Preprocessing data in R

Author

Ryan Keeney

Introduction

Cleaning and preprocessing data is an essential skill for data scientists. Luckily, tidymodels makes it easy and has become my go-to process for building robust and sustainable workflows.

My favorite advantage using this approach is that I can directly tie my preprocessing steps into my model.

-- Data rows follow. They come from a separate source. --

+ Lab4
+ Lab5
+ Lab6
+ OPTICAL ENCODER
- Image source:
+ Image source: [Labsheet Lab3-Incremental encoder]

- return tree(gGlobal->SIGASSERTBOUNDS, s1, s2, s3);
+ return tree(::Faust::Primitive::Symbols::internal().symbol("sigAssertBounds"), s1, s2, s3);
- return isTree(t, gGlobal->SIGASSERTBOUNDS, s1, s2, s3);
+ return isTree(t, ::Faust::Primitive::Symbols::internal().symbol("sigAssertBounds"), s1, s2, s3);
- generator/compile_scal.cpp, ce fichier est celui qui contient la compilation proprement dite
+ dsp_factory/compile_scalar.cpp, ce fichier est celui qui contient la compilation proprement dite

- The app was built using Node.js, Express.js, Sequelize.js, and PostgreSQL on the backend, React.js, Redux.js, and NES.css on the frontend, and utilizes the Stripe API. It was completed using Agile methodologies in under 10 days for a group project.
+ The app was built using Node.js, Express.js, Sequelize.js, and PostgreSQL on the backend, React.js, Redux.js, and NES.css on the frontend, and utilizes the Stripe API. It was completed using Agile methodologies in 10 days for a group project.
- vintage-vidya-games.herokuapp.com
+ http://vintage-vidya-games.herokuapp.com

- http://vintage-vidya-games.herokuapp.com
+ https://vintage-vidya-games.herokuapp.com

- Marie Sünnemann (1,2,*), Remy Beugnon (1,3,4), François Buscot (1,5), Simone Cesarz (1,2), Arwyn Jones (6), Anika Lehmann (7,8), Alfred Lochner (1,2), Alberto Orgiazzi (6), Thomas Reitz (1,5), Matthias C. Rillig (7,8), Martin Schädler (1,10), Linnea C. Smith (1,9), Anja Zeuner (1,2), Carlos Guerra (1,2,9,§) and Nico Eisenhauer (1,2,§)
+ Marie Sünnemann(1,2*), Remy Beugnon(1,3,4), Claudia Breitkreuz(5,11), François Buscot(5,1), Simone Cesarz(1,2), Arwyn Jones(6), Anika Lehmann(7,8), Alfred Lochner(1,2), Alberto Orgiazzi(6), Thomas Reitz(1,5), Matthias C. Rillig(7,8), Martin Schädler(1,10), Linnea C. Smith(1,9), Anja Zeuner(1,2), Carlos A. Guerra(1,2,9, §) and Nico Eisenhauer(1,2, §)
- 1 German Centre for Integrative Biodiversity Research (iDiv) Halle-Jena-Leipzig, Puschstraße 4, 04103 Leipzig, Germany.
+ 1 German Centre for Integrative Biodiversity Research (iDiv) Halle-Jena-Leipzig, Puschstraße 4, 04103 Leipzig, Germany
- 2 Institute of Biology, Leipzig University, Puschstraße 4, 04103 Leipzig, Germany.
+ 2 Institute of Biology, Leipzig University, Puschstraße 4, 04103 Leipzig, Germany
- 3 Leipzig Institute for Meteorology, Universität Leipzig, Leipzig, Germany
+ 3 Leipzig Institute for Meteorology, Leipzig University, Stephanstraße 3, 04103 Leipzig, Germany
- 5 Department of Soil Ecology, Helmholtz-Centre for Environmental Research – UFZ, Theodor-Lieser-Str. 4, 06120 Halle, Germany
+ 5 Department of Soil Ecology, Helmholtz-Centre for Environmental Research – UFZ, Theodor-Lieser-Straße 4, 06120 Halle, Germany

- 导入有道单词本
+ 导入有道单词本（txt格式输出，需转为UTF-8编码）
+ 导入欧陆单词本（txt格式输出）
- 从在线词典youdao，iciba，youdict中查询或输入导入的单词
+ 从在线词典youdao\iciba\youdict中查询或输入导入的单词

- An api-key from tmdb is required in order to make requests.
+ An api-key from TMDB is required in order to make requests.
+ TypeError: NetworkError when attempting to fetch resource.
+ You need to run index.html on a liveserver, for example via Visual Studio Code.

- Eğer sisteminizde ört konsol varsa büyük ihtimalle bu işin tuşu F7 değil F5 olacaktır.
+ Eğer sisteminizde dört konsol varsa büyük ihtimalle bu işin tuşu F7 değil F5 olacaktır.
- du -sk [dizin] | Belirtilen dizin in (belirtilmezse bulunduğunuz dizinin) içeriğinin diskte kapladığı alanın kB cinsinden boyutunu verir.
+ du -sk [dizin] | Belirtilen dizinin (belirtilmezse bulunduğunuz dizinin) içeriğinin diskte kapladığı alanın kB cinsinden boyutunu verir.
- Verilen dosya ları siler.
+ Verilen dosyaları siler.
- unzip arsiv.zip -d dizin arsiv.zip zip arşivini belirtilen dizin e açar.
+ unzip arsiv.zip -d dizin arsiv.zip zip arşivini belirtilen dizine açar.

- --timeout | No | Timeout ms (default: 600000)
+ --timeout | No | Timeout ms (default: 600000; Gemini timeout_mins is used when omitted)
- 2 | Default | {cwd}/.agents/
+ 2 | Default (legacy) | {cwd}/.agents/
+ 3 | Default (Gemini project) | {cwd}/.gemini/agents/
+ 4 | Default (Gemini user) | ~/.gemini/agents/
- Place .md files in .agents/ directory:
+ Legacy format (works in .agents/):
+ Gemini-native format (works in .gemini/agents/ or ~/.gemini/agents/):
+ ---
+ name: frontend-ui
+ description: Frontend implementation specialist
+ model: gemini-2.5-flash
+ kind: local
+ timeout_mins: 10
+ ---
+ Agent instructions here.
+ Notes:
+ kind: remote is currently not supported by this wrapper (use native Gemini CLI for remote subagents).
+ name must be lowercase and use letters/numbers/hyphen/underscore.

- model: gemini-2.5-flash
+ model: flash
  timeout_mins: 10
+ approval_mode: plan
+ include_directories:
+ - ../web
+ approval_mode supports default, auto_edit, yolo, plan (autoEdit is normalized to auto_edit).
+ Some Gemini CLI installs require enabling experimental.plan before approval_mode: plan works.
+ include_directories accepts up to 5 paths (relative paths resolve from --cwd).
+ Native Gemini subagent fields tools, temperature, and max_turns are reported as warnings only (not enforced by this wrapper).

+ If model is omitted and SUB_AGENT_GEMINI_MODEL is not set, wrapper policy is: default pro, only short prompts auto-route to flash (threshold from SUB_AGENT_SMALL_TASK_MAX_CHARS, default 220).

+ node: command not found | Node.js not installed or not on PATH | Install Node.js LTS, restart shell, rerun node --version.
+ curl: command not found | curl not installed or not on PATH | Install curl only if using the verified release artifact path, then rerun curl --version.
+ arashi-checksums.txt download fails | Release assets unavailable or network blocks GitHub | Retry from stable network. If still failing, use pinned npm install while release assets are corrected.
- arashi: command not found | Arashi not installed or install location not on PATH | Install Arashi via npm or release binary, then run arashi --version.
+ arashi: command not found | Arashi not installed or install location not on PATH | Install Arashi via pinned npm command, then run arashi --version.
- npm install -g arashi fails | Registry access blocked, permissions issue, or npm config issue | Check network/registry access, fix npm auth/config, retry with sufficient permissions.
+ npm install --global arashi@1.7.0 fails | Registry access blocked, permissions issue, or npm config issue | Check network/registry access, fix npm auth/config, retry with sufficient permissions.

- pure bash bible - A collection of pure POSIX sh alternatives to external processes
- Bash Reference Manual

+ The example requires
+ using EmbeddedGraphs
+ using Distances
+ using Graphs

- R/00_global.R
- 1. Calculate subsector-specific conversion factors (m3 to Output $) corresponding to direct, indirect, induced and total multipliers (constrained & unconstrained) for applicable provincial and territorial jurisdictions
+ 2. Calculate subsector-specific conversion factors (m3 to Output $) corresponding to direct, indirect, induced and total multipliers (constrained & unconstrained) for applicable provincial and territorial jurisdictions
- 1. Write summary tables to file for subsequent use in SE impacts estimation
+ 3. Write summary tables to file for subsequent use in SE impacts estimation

No more building and rebuilding preprocessing and modeling steps if you decide to change something on either end.

Learn more: https://www.tidymodels.org/start/recipes/

Libraries and Example Data

Load the tidymodels package and the mtcars data.

# libraries
library(tidymodels, quietly = TRUE, warn.conflicts = FALSE)

# load data, covert row name to column
data <- mtcars |> rownames_to_column(var = 'vehicle')
knitr::kable(data |> sample_n(3))
vehicle mpg cyl disp hp drat wt qsec vs am gear carb
Merc 240D 24.4 4 146.7 62 3.69 3.19 20.0 1 0 4 2
Maserati Bora 15.0 8 301.0 335 3.54 3.57 14.6 0 1 5 8
Ferrari Dino 19.7 6 145.0 175 3.62 2.77 15.5 0 1 5 6

Splitting Data

If you take one thing away from this post, it’ll likely be the these three functions. Splitting data (with built in methods for controlling breaks and strata) is simple with tidymodels.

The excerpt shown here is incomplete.